Concavity and Inflection Points - Problem 1
I want to talk about concavity and inflection points. I have an example here. Determine the intervals of concavity, and find inflection points for the function g(x) equals 3x to the fourth minus 20x³ plus 17.
Now the first step, is to find the first and second derivatives. I'm really interested in the second derivative. I have to find the first to get the second. First derivative is going to be 12x³ minus 60x², and the derivative of this term is 0. That's my first derivative.
The second derivative. Well, the derivative of the 12x³ is 36x², and the derivative of 60x² is 120x. Now whenever you're dealing with derivatives you want to find inflection points, concavity. You want to factor the derivatives as much as possible. Here I have a common factor in both of these terms of 12x. So I'm left with 3x here minus 10. So I have a nicely factored second derivative.
This takes me to the next step. Find where g''(x) is 0. Well, g''(x) was 12x times 3x minus 10. Now remember this is like when you're looking for critical points. You do want to find where the second derivative is 0, but you also want to take into consideration where its undefined if it is undefined. This second derivative is not undefined anywhere, so we don't have to worry about this example.
Now where is this 0? Well, since it's factored, it's really easy to tell. 0 when x equals 0, or when x equals 10/3. Now you don't want to jump to conclusions too soon, and say these are the inflection points. They may end up being the inflection points, but you actually need to see that change in concavity to be sure that they're inflection points. We'll get to that in a bit.
Now we make a sign chart for g''. The real purpose of finding these points was so we can mark them on our sign chart. These are points where the sign of g'' may change, but it doesn't have to. 0, and 10/3. Now what we know about these points is that g'' is 0 at each of those. So we want to test points to the left, in between, and to the right to see whether g'' is positive or negative.
So let's try -1. I'll plug -1 in here, and I get a negative number, -12. Then I get 3 times -1 minus 10, that's going to be negative as well. So negative times negative, positive. It doesn't even matter what the value is. I just need to know it's positive.
Between 0, and 10/3, given my 10/3 is like 3, and a 1/3. So let's try 1. 12 times 1 is 12, that's positive. Then I get 3 minus 10, that's negative, so positive times negative, negative. Then to the right of 10/3, I can try 12/3, which is 4. So I'll plug in 4, and I get 48. Then 12 minus 10, that's positive, that's positive. So it's a product of positive numbers which is positive.
Now what I need to analyze here is whether the function is concave up, or con cave down. Here, because second derivative is positive, g is going to be concave up. It's also positive here, so it will be concave up from negative infinity to 0, and from 10/3 to infinity. So that's where it's concave up. It's concave down where the second derivative is negative, and that's between 0, and 10/3. So intervals where it's concave up from negative infinity to 0, and 10/3 to infinity. It's concave down from 0 to 10/3.

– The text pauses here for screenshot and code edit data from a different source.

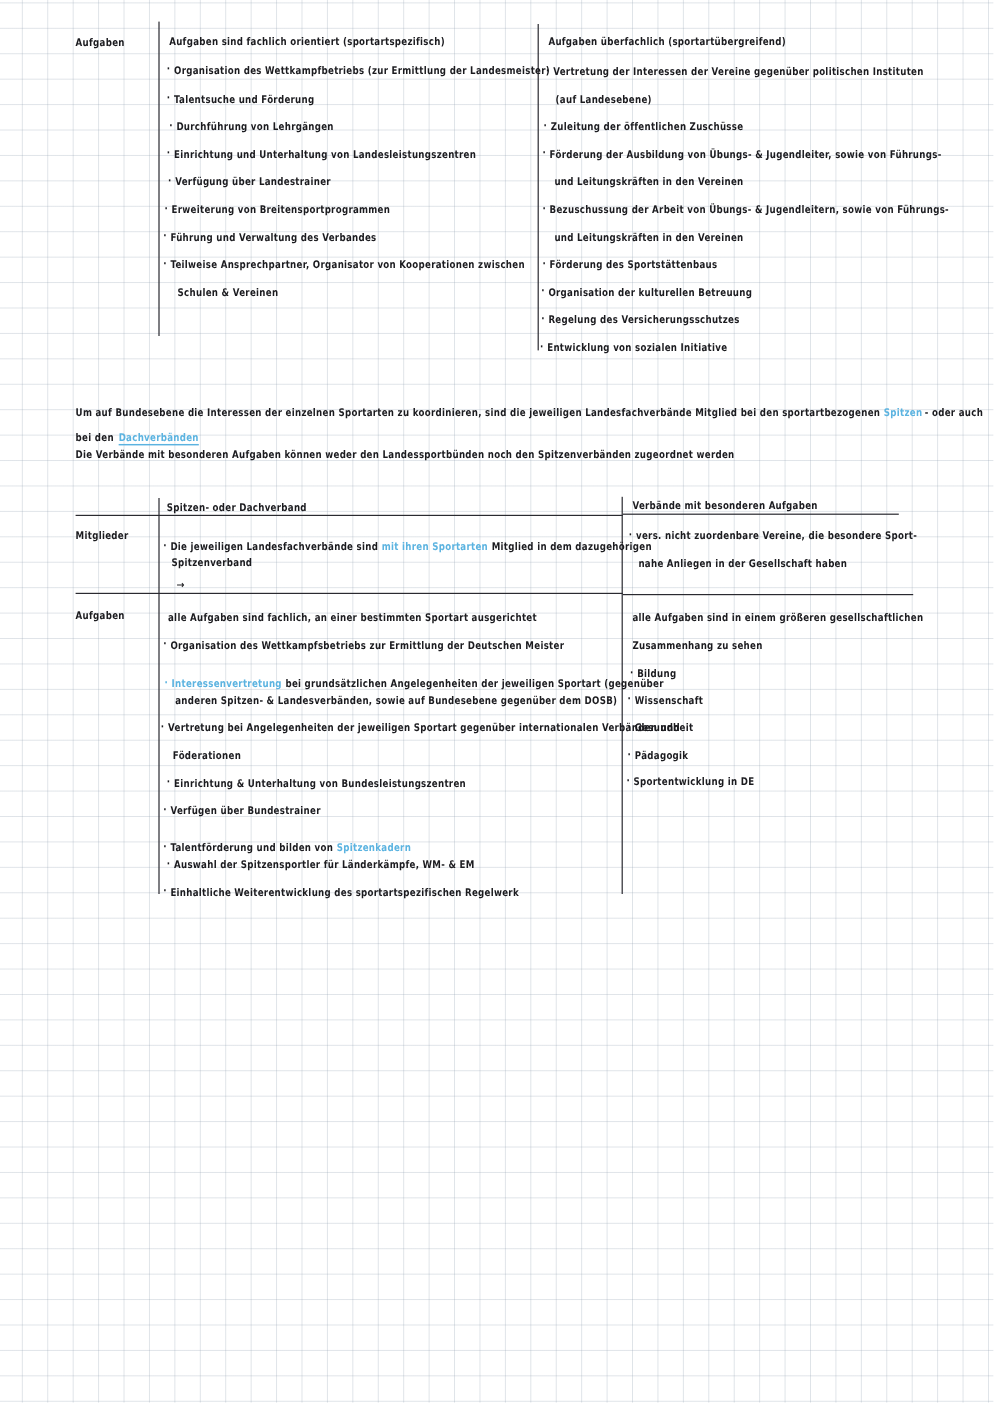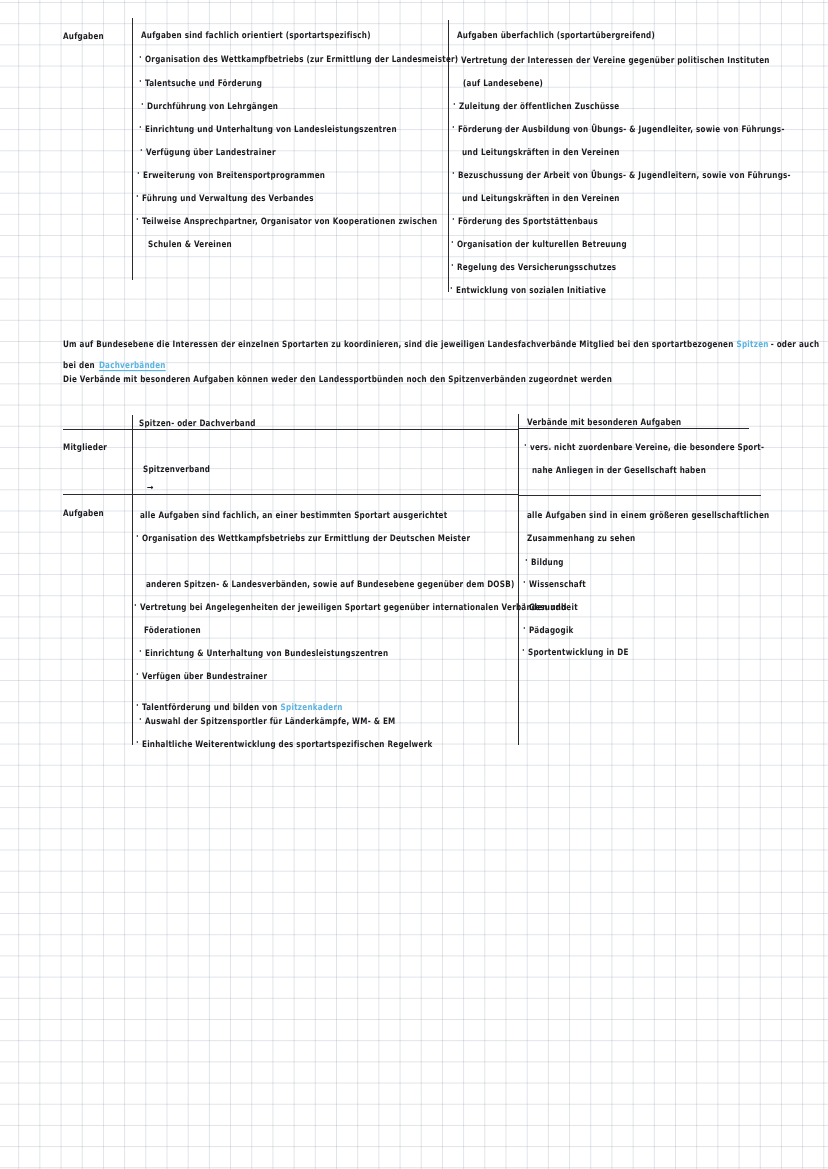--- a/index.html
+++ b/index.html
@@ -112,6 +112,9 @@
 
   <div class="hw" style="left:63px;top:443px;">Mitglieder</div>
 
+  <div style="position:absolute;left:142px;top:443px;">
+    <span class="hw bullet" style="position:relative;display:inline-block;">Die jeweiligen Landesfachverbände sind</span><span class="hw blue" style="position:relative;display:inline-block;margin-left:3px;">mit ihren Sportarten</span><span class="hw" style="position:relative;display:inline-block;margin-left:3px;">Mitglied in dem dazugehörigen</span>
+  </div>
 
   <div class="hw" style="left:143px;top:465px;">Spitzenverband</div>
 

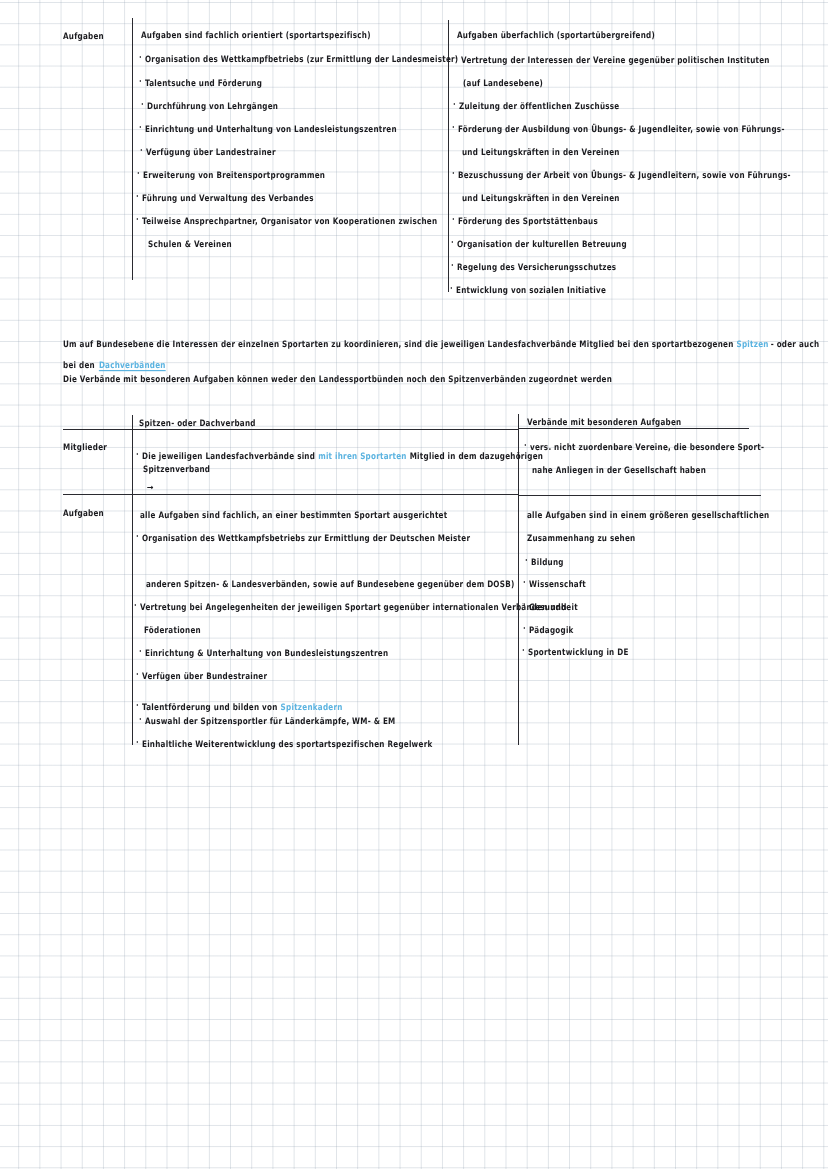--- a/index.html
+++ b/index.html
@@ -130,6 +130,9 @@
 
   <div class="hw bullet" style="left:142px;top:534px;">Organisation des Wettkampfsbetriebs zur Ermittlung der Deutschen Meister</div>
 
+  <div style="position:absolute;left:143px;top:557px;">
+    <span class="hw bullet blue" style="position:relative;display:inline-block;">Interessenvertretung</span><span class="hw" style="position:relative;display:inline-block;margin-left:3px;">bei grundsätzlichen Angelegenheiten der jeweiligen Sportart (gegenüber</span>
+  </div>
 
   <div class="hw" style="left:146px;top:580px;">anderen Spitzen- &amp; Landesverbänden, sowie auf Bundesebene gegenüber dem DOSB)</div>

What about inflection points? Well, remember you needed to see that change in concavity. We do have a change in concavity here. It goes from concave up, to concave down at x equals 0. So that's inflection point. It goes from concave down to concave up at 10/3. So another inflection point.
So we do in fact have inflection points at x equals 0, and x equals 10/3. You really need to check that there actually is a change in sign, in order for a point to be an inflection point. Don't just assume that it is, just because the second derivative is 0. It's good to look at the sign chart, and look for that change in sign.